La sua prima apparizione sul grande schermo fu nel 1906 in “The black hand” di Wallace McCutcheon, ma solo dopo aver interpretato il ruolo di Giuda Iscariota divenne uno degli attori più pagati della nascente Hollywood. Con Olcott continuò a collaborare in altre pellicole, ma Vignola aveva una visione totale della settima arte, per questo andava alternando il lavoro di attore a quello di regista.

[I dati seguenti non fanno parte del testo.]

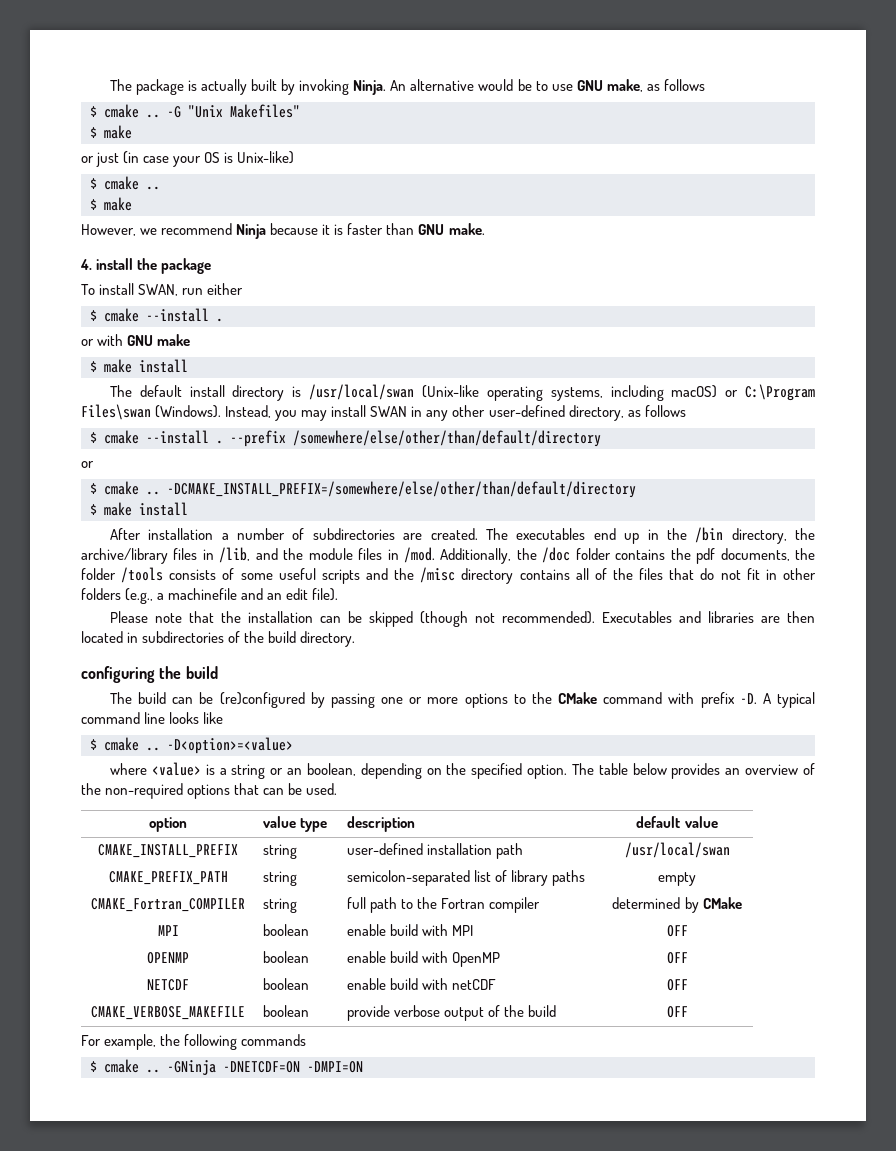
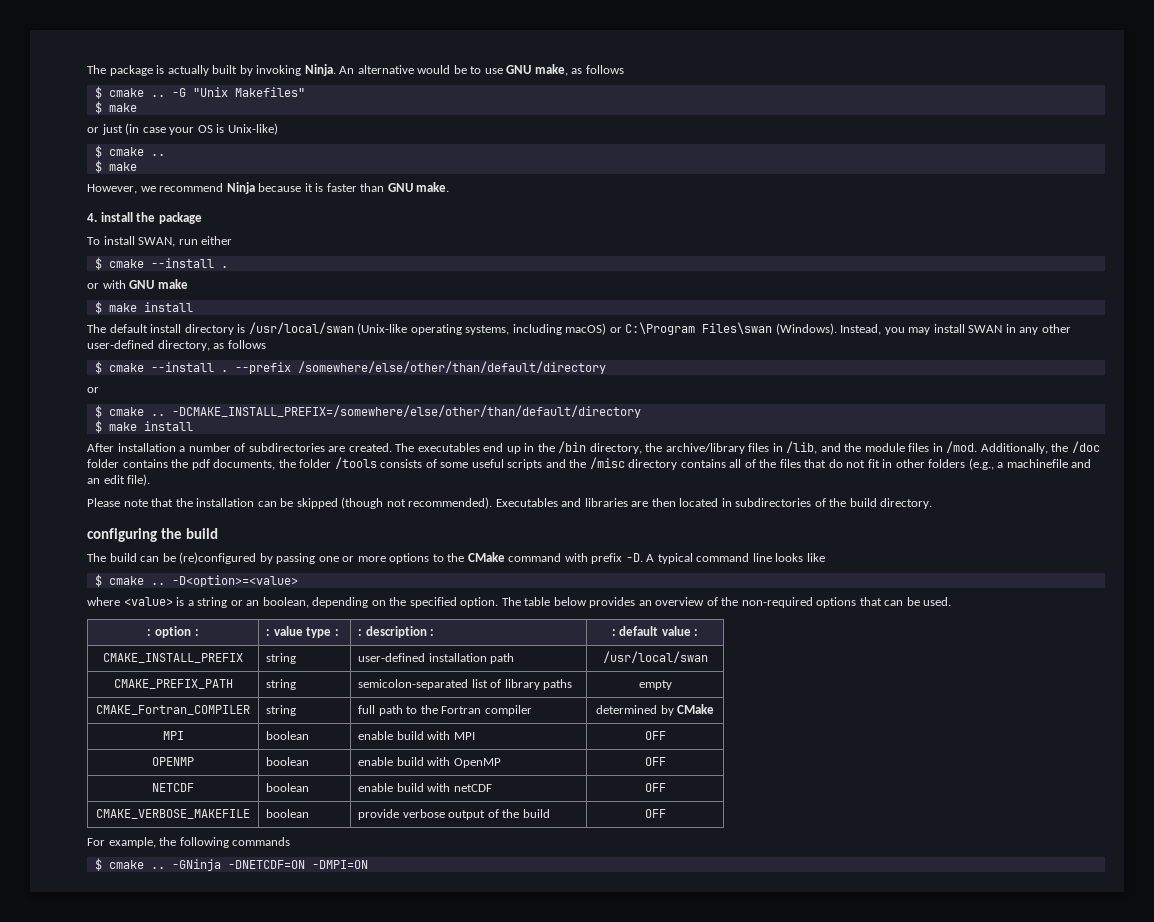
(338, 789) none -> [147,629,152,636] :
(187, 824) | -> [194,629,199,636] [266,629,271,636] : | :
(328, 825) | -> [334,629,339,636] [358,629,363,636] : | :
(416, 824) | -> [430,629,435,636] [611,629,616,636] : | :
(718, 822) none -> [694,629,699,636] :

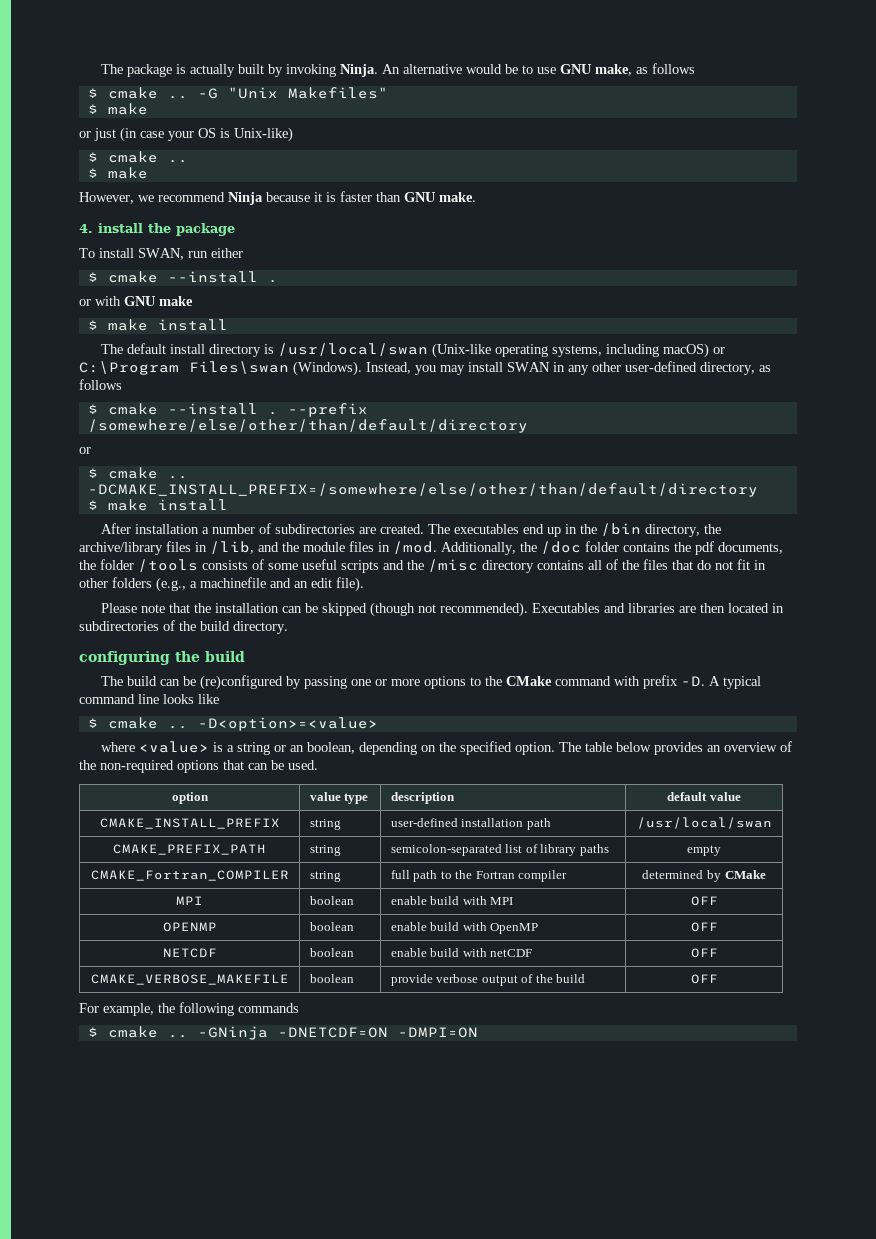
[147,629,152,636] : -> (318, 765) none
[194,629,199,636] [266,629,271,636] : | : -> (209, 798) |
[334,629,339,636] [358,629,363,636] : | : -> (369, 798) |
[430,629,435,636] [611,629,616,636] : | : -> (455, 798) |
[694,629,699,636] : -> (741, 796) none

E dietro la macchina da presa fu uno dei registi hollywoodiani del tempo più prolifici, un maestro del muto che con lavori come “The vampire” (1913) e “Seventeen” (1916) diede prova di un immaginario avventuroso, nonché di una maestria nel coordinare il lavoro di montaggio, gestire con equilibrio la pantomima degli attori, assicurare chiarezza alla narrazione e garantire un bilanciamento nella successione delle sequenze. Ma come accadde per altre stelle del muto, anche la sua andò spegnendosi con l’arrivo del sonoro, i film “Broken dreams” e “La lettera scarlatta”, girati rispettivamente nel 1933 e nell’anno successivo, non ebbero la fortuna dei precedenti lavori.
L’arte di Robert Vignola ormai apparteneva già alla storia, il subentro di nuove modalità e tecniche di produzione, l’introduzione del parlato e l’allungamento dei tempi narrativi lo spinsero, a poco più di cinquant’anni, a ritirarsi dal set. Morirà a Los Angeles il 25 ottobre del 1953.